The Ryzen Chipsets and Storage Performance
We have already discussed in some detail the Ryzen chipset and who the IO structure differs from this new AMD SoC compared to currently shipping Intel platforms in this space. While the Ryzen processor itself has some integrated connectivity on it, including SATA, USB and PCIe for GPUS and NVMe SSDs, most currently shipping motherboards are using either the X370 or B350 chipset and will utilize connectivity that stems from the chipset itself. The only exception appears to be the 20 lanes of PCIe earmarked for x16 or x8+x8 PCIe slots for GPUs and a x4 PCIe Gen3 connection for high performance storage.
From our previous story on the Ryzen chipset setup:
Ryzen is a slightly different beast when it comes to its I/O functionality. It features a full x16 PCI-E implementation that can be split into 2 x8 for SLI and CrossFire. There are four more PCI-E lanes that connect this CPU to the chipset. Above that it features an I/O stack that can be configured in multiple ways. It supports 2 SATA6G ports that can be mixed and matched with PCI-E lanes supporting NVME. In what is probably going to be the most popular implementation on X370 boards will be the single x4 NVME connection that will provide tremendous I/O bandwidth directly to the CPU. It also features four native USB 3.1 gen 1 ports.
What pops out to me here is that AMD is still supporting SATA Express. It can support up to two of these implementations (each of which is comprised of two SATA6G ports and two lanes of PCI-E 3.0). We may see a handful of boards with this implemented, but considering how nonexistent SATA Express drives are this will not be a popular or much used option. Instead, motherboard vendors will likely opt to simply include the raw SATA connections on board.
The setup that AMD is giving to its partners is extremely flexible in how it can be implemented. We will see a variety of boards sporting differing features that will hopefully fit the needs of a wide swath of consumers. AMD has finally caught up with Intel in base features and they will leverage other 3rd party chips again to differentiate again the loadouts of boards from their partners.

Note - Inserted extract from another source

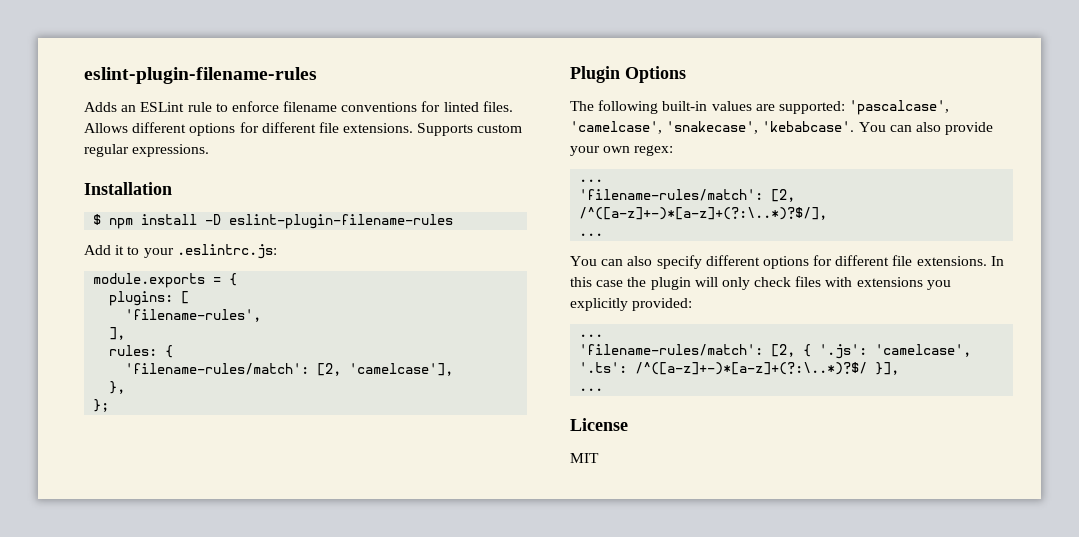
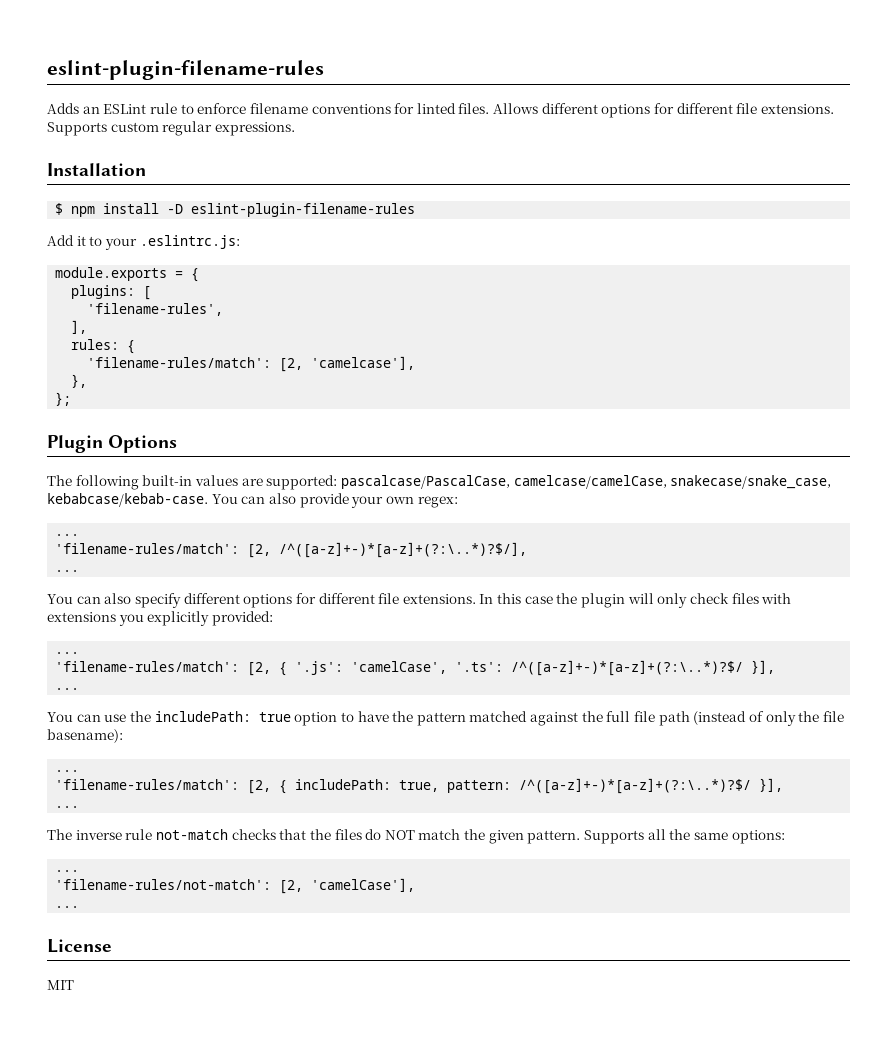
[849,100,950,115] [570,121,855,134] 'pascalcase', 'camelcase', 'snakecase', 'kebabcase'. -> [340,475,832,489] [47,493,208,507] pascalcase/PascalCase, camelcase/camelCase, snakecase/snake_case, kebabcase/kebab-case.
[875,344,972,357] 'camelcase', -> [351,661,448,674] 'camelCase',
(604, 389) none -> [47,711,844,726] [47,729,123,743] [55,770,80,772] [55,778,784,794] [55,806,80,808] [47,829,785,844] [55,870,80,872] [55,878,416,894] [55,906,80,908] // You can use the includePath: true option to have the pattern matched against the full file path (instead of only the file basename): // ... // 'filename-rules/match': [2, { includePath: true, pattern: /^([a-z]+-)*[a-z]+(?:\..*)?$/ }], // ... // The inverse rule not-match checks that the files do NOT match the given pattern. Supports all the same options: // ... // 'filename-rules/not-match': [2, 'camelCase'], // ...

AMD had a very competitive SATA6G implementation with the SB850/950 chips that gave them a feature advantage over Intel. By the time Intel came out with similar numbers of parts we saw that Intel was only about 5% faster overall in performance from AMD. This was a far cry from the previous SATA3G implementations from AMD that were severely lacking in performance and had real compatibility and driver issues. Hopefully this chipset continues to provide good overall performance with SATA, NVME, and USB 3.1.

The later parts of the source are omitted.